Overview Of Complaints Process Before NSIRA

The National Security and Intelligence Review Agency (NSIRA or the Review Agency) has the legislative mandate to investigate complaints concerning the Canadian Security Intelligence Service (CSIS or the Service) and the Communications Security Establishment (CSE) made by both individuals and groups, referrals made to the Review Agency under the RCMP Act by the CRCC and complaints relating to the denial or revocation of a security clearance. Before describing the types of complaints which NSIRA may investigate, it is important to provide a general overview of the complaints process.

NSIRA may receive inquiries regarding complaint cases either in writing or by telephone. NSIRA’s Registrar responds to such inquiries in a timely manner and provides procedural information to the prospective complainant regarding the complaints process and how the complaint may be deemed received by the Review Agency.

Complaints must be made in writing using the required form and enclosing the relevant documents pertaining to the complaint. It is helpful to the Review Agency if you can provide as much information as possible regarding the complaint, including dates, places and the names of any persons involved. Once a written complaint conforms to the Rules of Procedure, NSIRA conducts an initial review that includes any and all information that might be in the possession of CSIS, CSE, RCMP or the Deputy Head responsible (under section 18 complaints). NSIRA will acknowledge receipt of the complaint and inform you of the next step regarding the complaint and follow-up when necessary.

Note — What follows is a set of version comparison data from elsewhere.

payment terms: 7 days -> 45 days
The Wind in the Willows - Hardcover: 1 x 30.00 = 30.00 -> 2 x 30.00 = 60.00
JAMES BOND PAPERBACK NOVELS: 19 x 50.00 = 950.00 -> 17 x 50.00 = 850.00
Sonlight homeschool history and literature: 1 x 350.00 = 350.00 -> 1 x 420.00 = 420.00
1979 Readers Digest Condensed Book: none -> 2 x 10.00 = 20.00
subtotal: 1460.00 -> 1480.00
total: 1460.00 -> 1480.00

Where appropriate, complaints are investigated through a quasi-judicial hearing presided over by a Member of the Review Agency assisted by staff. In exercising its statutory requirements with respect to jurisdiction regarding complaints, the Review Agency has all of the powers of a superior court. A complainant has the right to be represented by counsel and to make representations at the hearing. Pre-hearing conferences may be conducted with all parties to agree on preliminary procedural matters, such as the allegations to be investigated, the identity and number of witnesses to be called and the production of documents in advance of a hearing. Provided that no issues of national security are raised, pre-hearing conferences can be conducted by telephone.

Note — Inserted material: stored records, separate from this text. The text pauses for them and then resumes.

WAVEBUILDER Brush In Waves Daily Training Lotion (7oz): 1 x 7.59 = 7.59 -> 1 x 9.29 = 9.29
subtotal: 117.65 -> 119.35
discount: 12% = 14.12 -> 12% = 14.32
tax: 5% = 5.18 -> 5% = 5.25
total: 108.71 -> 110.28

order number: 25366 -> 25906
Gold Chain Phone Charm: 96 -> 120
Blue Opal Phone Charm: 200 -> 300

The hearing itself may occur in stages. Section 25 of the NSIRA Act provides that NSIRA hearings are to be conducted “in private” and no one is entitled as of right to be present. During the hearings, the Review Agency’s legal counsel provides legal advice to Members on procedural and substantive matters and will also cross-examine witnesses when, for national security reasons, evidence must be heard in camera, ex parte. While you have the right to make submissions to the Review Agency, you may not be able to be present at a particular stage of the hearing when other witnesses give evidence in order to protect information, the disclosure of which could harm national security. This is known as an ex parte hearing. In the case of an ex parte hearing, NSIRA’s legal counsel will cross-examine witnesses on your behalf and may provide you with a summary of the information presented in your absence.

NSIRA and CSIS, CSE, RCMP, or as the case may be, have adopted the principle of continuing disclosure, as provided for in both the Federal Court Rules and the Canadian Human Rights Tribunal’s Rules. This allows new documents to be introduced as evidence, at any time before a decision is rendered. It should also be noted that due to the need to safeguard highly sensitive information, no cell phones or personal communications devices are allowed in the hearing rooms, and parties wishing to use laptop computers to take notes of the proceedings, can only use equipment provided by NSIRA.

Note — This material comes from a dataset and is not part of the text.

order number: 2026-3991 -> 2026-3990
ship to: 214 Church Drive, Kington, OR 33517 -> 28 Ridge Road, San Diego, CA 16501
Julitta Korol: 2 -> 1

Following a hearing, the Review Agency will set out its findings and any recommendations in a report regarding its determination on whether CSIS, CSE, the RCMP, or the Deputy Head of the department or agency concerned (under Section 18 complaints), acted appropriately. The complainant is advised in writing of this finding, once any information with national security implications is redacted. If the Review Agency identifies issues of concern, it sends a report which includes findings and recommendations to both the Minister and the Director of CSIS, the Chief of CSE, the Commissioner of RCMP or the Deputy Head of the department or agency concerned (under Section 18 complaints), as the case may be. Summaries of these reports, edited to protect national security and the privacy of complainants, are also included in NSIRA's Annual Report to Parliament.

It should be noted that not all complaint cases result in a formal hearing or written report. In some cases, the complainant may not have complied with the requirements of the NSIRA Act, for example, by first writing a letter of complaint to the Director of the CSIS, or the Chief of CSE. Others may not be within the Review Agency’s jurisdiction in which case the complainant is so advised. There are other complaint cases that may be addressed by administrative action, or the complainant may be re-directed to another government organization. And in other cases, the complainant may decide to withdraw his/her complaint, resulting in the file being closed.

Service Standards

Program Activity Expected Results : Parties before NSIRA receive a fair, efficient and timely resolution of their complaint.